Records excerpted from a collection

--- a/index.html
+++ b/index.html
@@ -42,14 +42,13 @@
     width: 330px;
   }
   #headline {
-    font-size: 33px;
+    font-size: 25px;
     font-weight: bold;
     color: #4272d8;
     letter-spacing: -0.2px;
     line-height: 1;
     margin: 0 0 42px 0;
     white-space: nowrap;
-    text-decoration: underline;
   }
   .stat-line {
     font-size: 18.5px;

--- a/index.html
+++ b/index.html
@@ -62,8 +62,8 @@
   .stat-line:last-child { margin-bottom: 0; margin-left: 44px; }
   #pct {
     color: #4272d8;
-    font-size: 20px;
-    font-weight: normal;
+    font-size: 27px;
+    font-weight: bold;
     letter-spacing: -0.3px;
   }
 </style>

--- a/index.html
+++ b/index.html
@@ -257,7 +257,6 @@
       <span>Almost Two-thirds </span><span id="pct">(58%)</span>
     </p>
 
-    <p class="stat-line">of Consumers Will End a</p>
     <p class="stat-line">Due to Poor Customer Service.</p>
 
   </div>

==

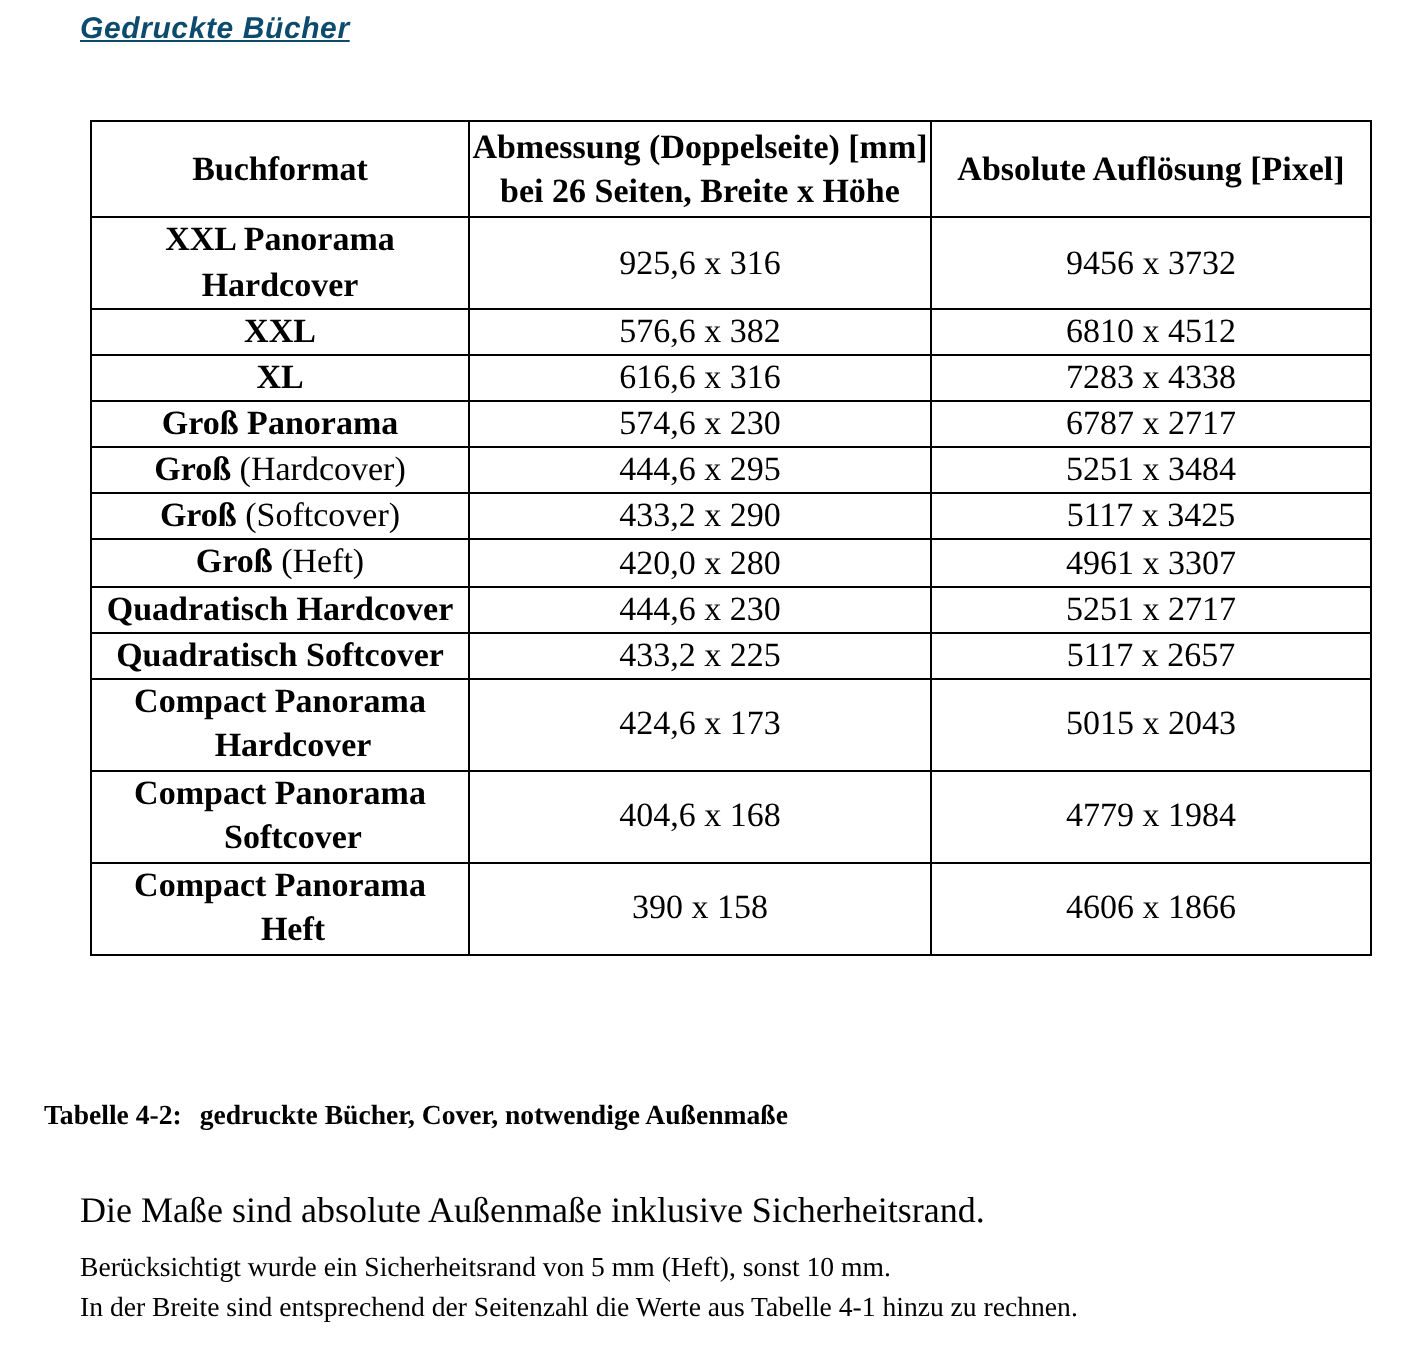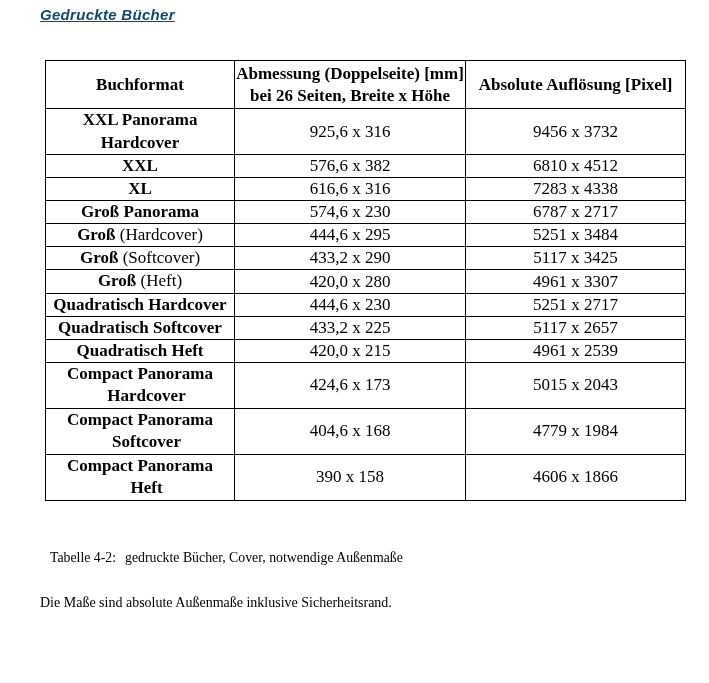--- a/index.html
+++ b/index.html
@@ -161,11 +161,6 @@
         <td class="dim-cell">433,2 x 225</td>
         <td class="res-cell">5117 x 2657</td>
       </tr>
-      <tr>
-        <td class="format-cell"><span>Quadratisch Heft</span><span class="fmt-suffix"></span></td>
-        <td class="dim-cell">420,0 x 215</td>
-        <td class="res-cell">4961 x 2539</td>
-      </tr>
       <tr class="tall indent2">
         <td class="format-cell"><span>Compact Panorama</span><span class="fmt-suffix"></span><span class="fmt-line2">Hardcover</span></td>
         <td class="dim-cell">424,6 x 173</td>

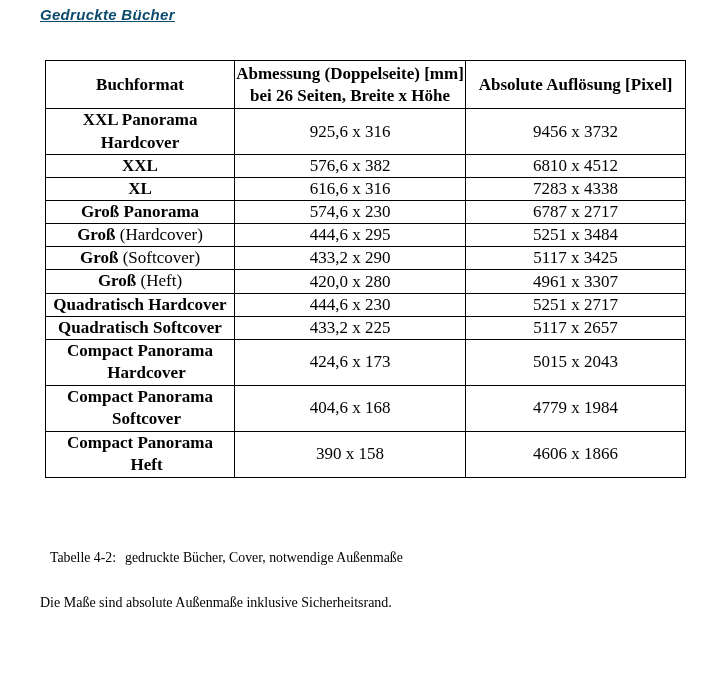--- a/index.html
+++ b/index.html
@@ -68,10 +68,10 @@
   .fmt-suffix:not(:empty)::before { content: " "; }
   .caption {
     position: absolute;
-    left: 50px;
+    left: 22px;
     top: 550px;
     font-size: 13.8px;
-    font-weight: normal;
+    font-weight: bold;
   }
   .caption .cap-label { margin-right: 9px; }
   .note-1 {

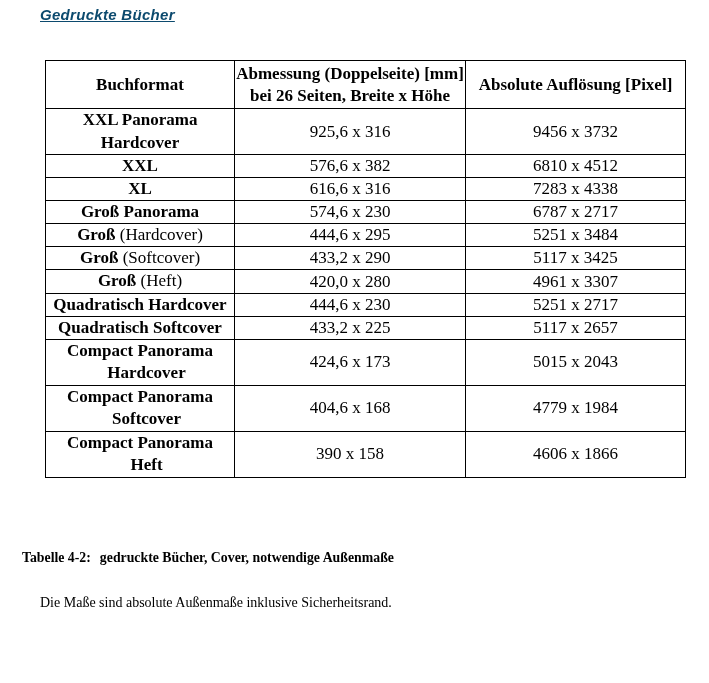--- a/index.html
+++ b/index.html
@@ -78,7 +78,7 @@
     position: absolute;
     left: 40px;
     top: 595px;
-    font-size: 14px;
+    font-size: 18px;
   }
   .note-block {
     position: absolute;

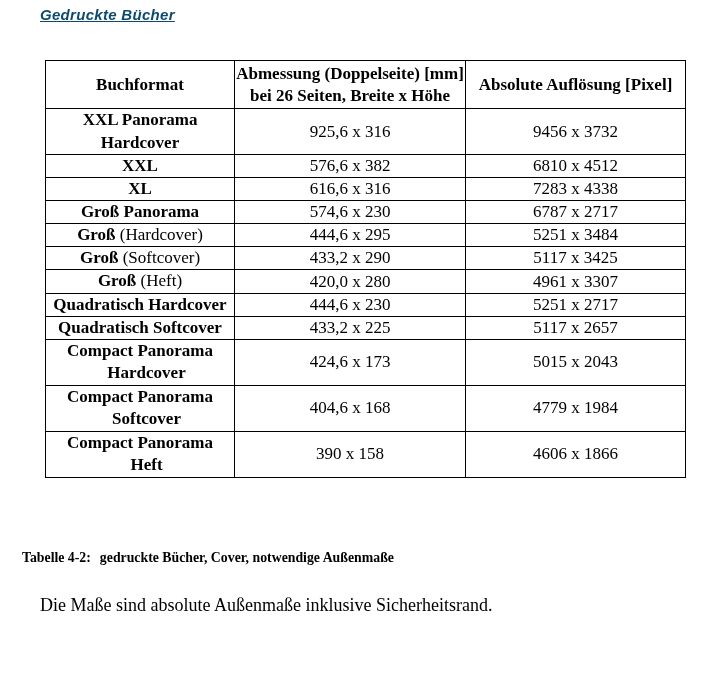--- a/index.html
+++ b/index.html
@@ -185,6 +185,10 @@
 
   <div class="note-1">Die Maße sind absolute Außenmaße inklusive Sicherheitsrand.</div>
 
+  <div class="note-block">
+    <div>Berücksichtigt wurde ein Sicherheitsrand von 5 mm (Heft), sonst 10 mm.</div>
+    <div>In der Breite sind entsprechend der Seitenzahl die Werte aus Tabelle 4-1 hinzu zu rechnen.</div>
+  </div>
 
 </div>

---

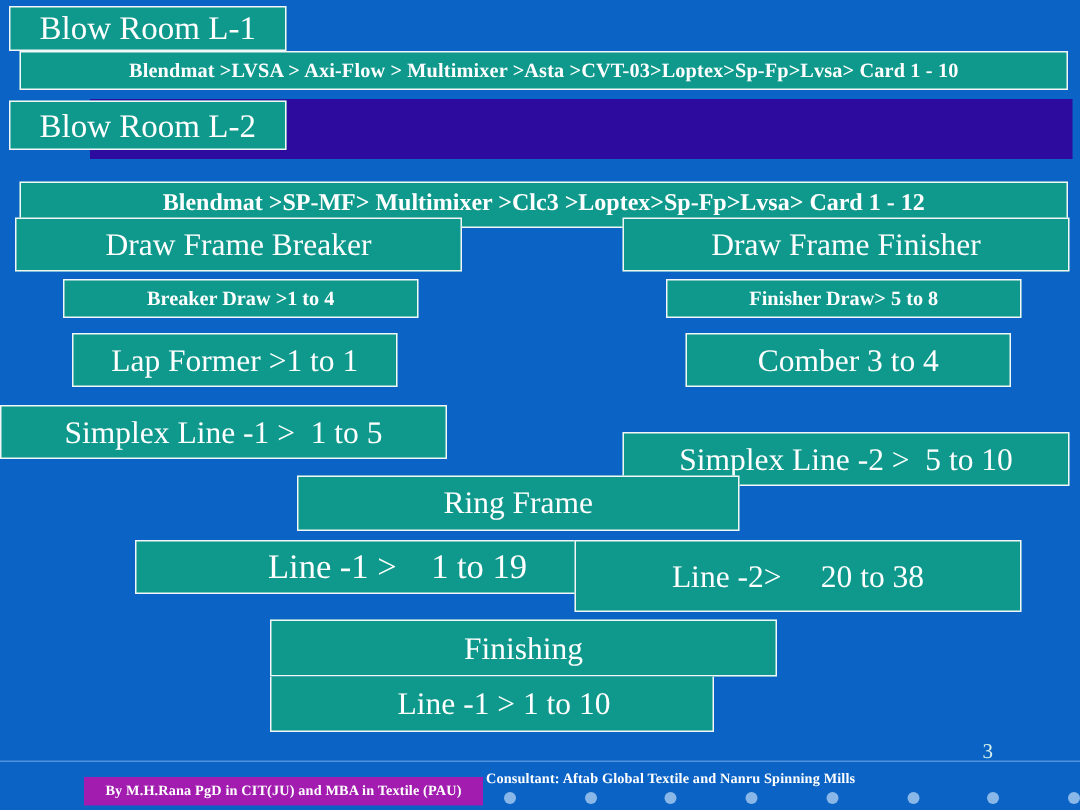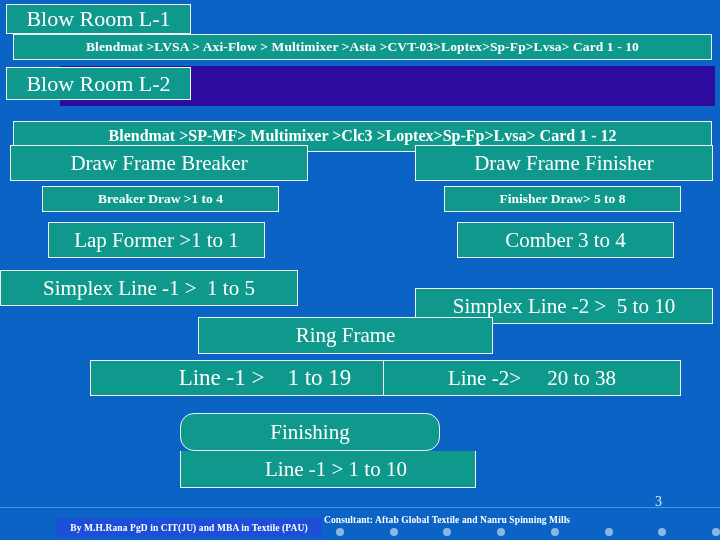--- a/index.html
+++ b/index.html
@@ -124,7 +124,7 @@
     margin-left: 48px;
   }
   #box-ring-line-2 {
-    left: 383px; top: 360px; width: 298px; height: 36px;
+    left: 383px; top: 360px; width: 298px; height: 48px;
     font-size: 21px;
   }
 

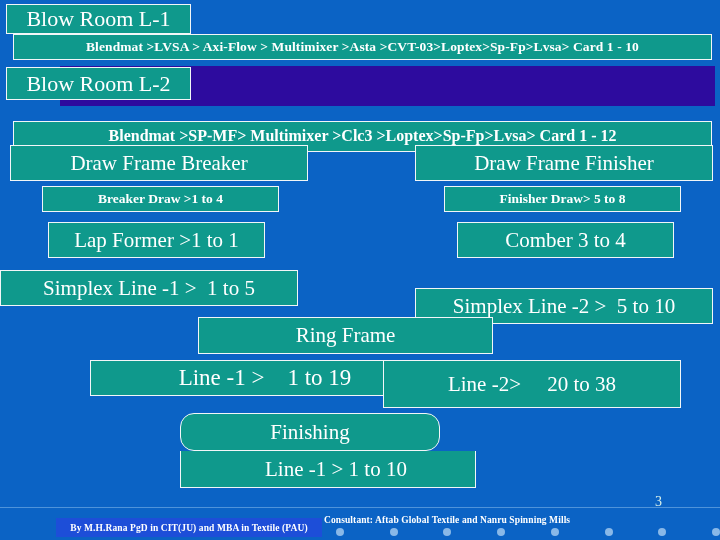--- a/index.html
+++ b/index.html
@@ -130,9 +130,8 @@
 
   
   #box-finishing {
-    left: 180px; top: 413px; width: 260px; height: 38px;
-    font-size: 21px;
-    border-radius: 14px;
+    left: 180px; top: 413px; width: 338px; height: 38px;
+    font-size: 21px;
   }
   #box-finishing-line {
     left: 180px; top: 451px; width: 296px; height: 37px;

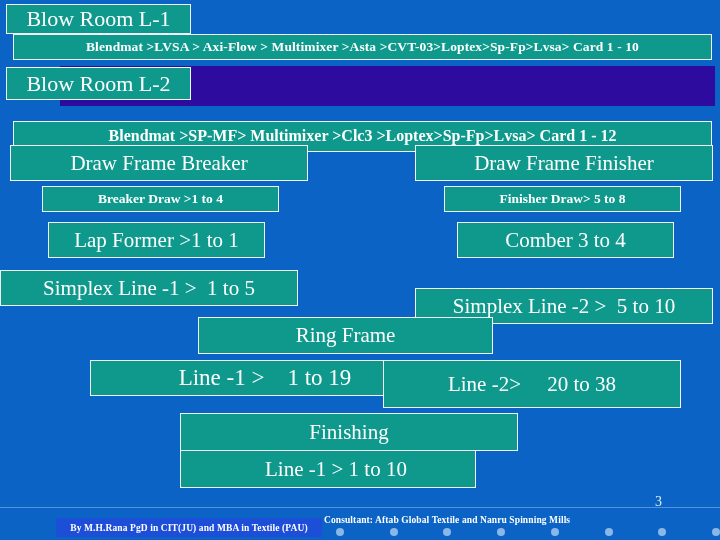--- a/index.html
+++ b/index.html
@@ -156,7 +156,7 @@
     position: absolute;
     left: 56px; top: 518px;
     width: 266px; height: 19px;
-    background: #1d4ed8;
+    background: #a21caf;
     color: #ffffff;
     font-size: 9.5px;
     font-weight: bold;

• _What the task asks_: Please count the lines above that hold the string "Heft" and reply with the number alone.

• _Response to this exercise_: 2